Write out, exactly and in full, the line where "total: 2751.78 -> 2995.39" appears together with all lines that follow it in the entries below. Do not include pictures.

§ **EXERCISE MATERIALS**:
-- -- --

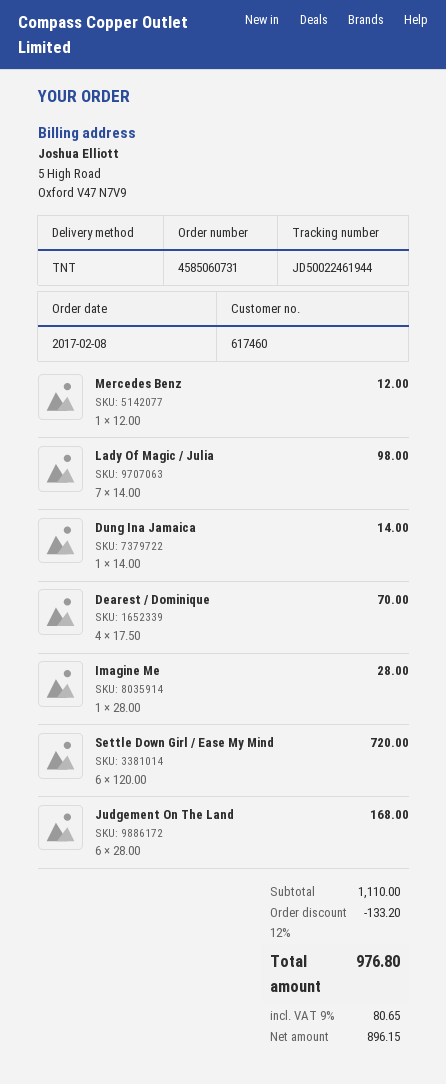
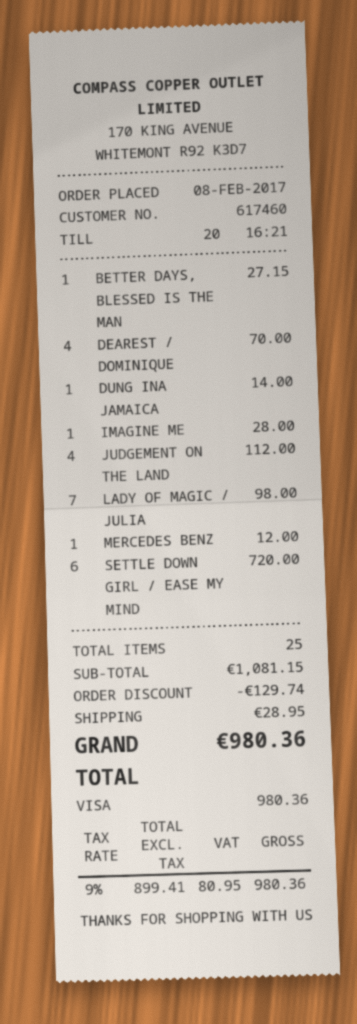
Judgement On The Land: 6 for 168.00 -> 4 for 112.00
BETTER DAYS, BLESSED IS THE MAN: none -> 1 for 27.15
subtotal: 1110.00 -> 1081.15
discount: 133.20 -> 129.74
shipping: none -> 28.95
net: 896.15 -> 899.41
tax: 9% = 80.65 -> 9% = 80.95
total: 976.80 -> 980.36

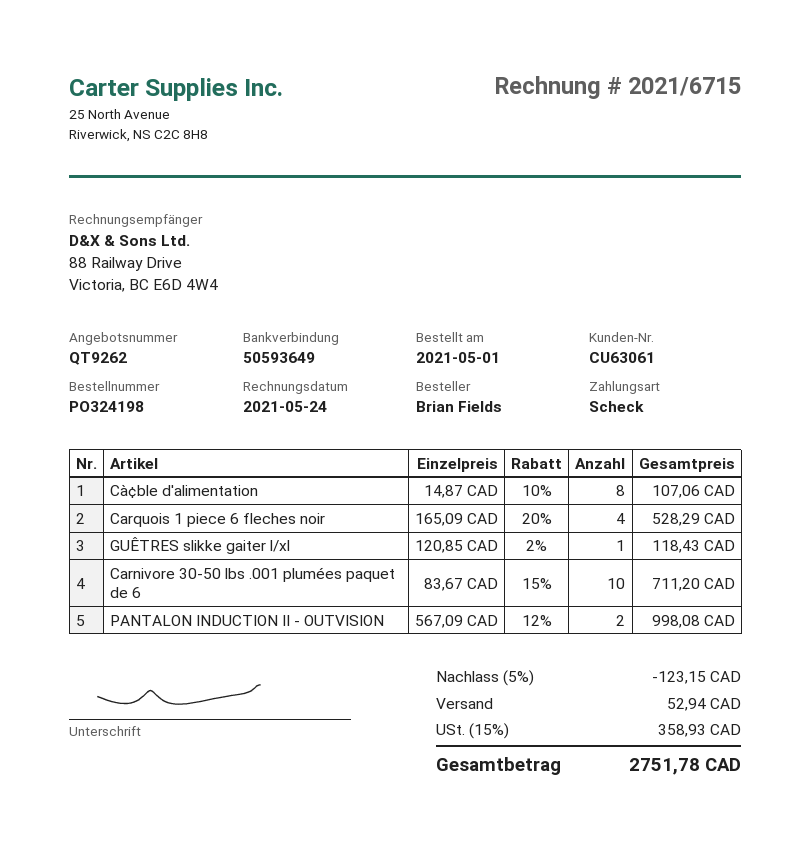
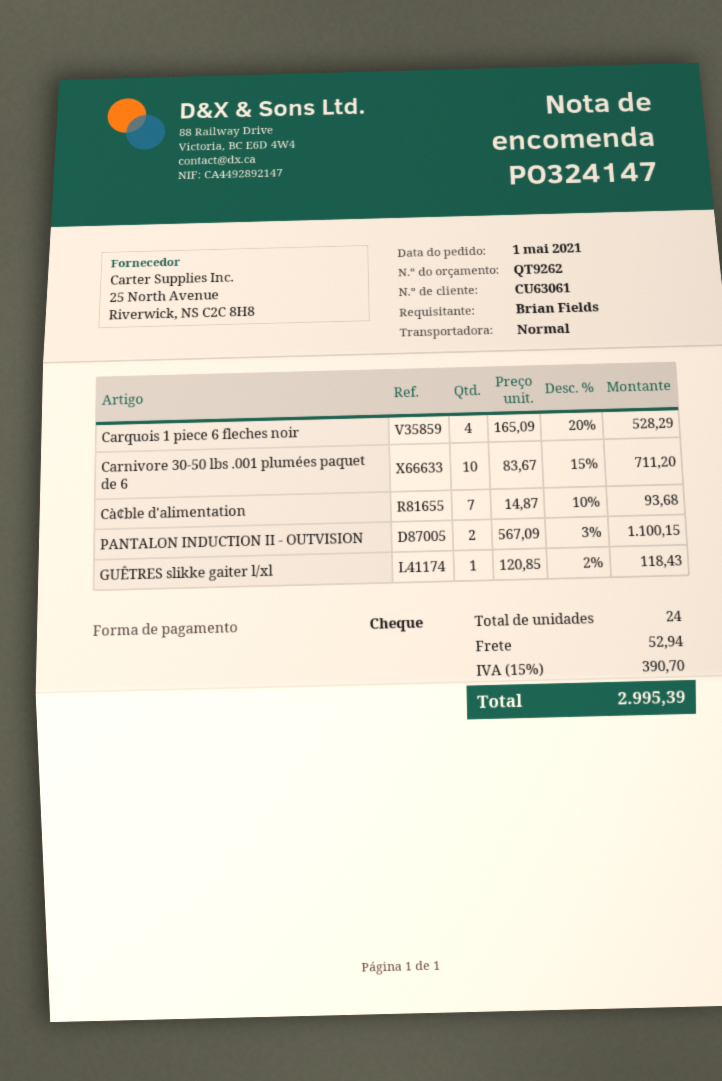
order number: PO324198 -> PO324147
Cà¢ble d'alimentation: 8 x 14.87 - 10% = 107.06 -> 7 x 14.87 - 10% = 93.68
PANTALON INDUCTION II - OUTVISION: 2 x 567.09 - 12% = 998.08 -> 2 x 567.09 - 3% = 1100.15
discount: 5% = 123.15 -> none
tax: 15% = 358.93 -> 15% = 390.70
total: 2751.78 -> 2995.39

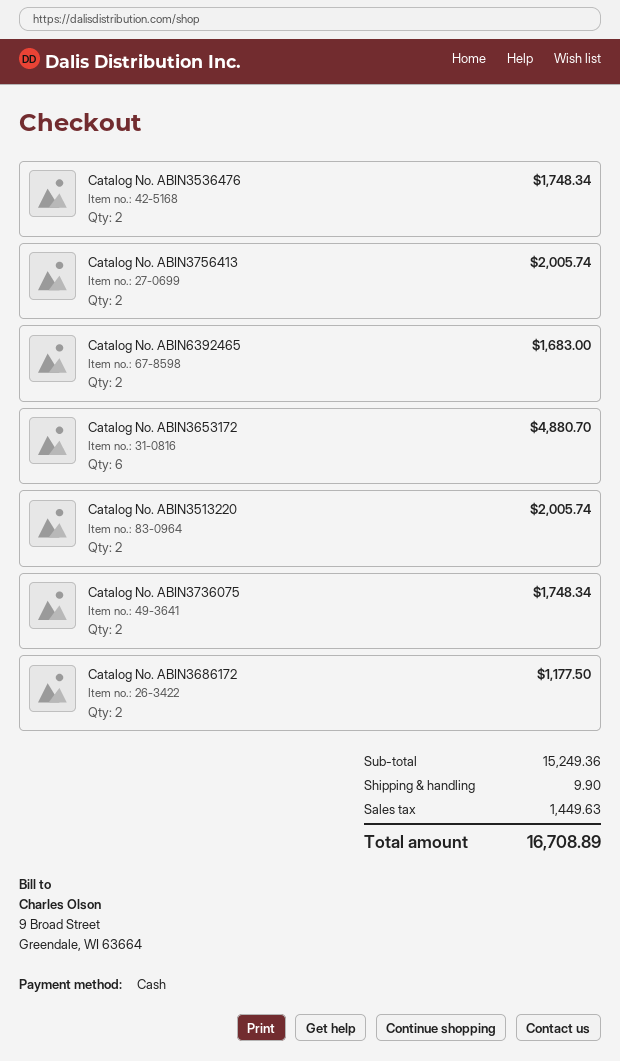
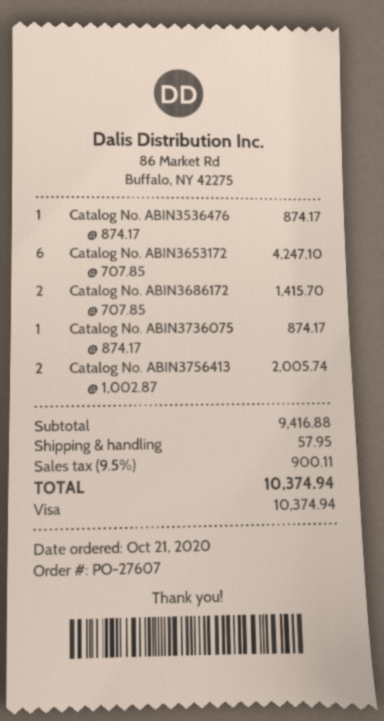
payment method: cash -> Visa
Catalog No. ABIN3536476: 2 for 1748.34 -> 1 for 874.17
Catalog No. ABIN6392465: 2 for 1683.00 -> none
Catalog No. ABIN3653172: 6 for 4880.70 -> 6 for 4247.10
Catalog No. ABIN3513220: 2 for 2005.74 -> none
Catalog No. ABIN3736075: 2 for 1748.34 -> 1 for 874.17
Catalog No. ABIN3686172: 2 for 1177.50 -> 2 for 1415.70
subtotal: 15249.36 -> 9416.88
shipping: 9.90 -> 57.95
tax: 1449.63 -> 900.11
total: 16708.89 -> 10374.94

-- -- --

§ **YOUR RESPONSE**:
total: 2751.78 -> 2995.39

payment method: cash -> Visa
Catalog No. ABIN3536476: 2 for 1748.34 -> 1 for 874.17
Catalog No. ABIN6392465: 2 for 1683.00 -> none
Catalog No. ABIN3653172: 6 for 4880.70 -> 6 for 4247.10
Catalog No. ABIN3513220: 2 for 2005.74 -> none
Catalog No. ABIN3736075: 2 for 1748.34 -> 1 for 874.17
Catalog No. ABIN3686172: 2 for 1177.50 -> 2 for 1415.70
subtotal: 15249.36 -> 9416.88
shipping: 9.90 -> 57.95
tax: 1449.63 -> 900.11
total: 16708.89 -> 10374.94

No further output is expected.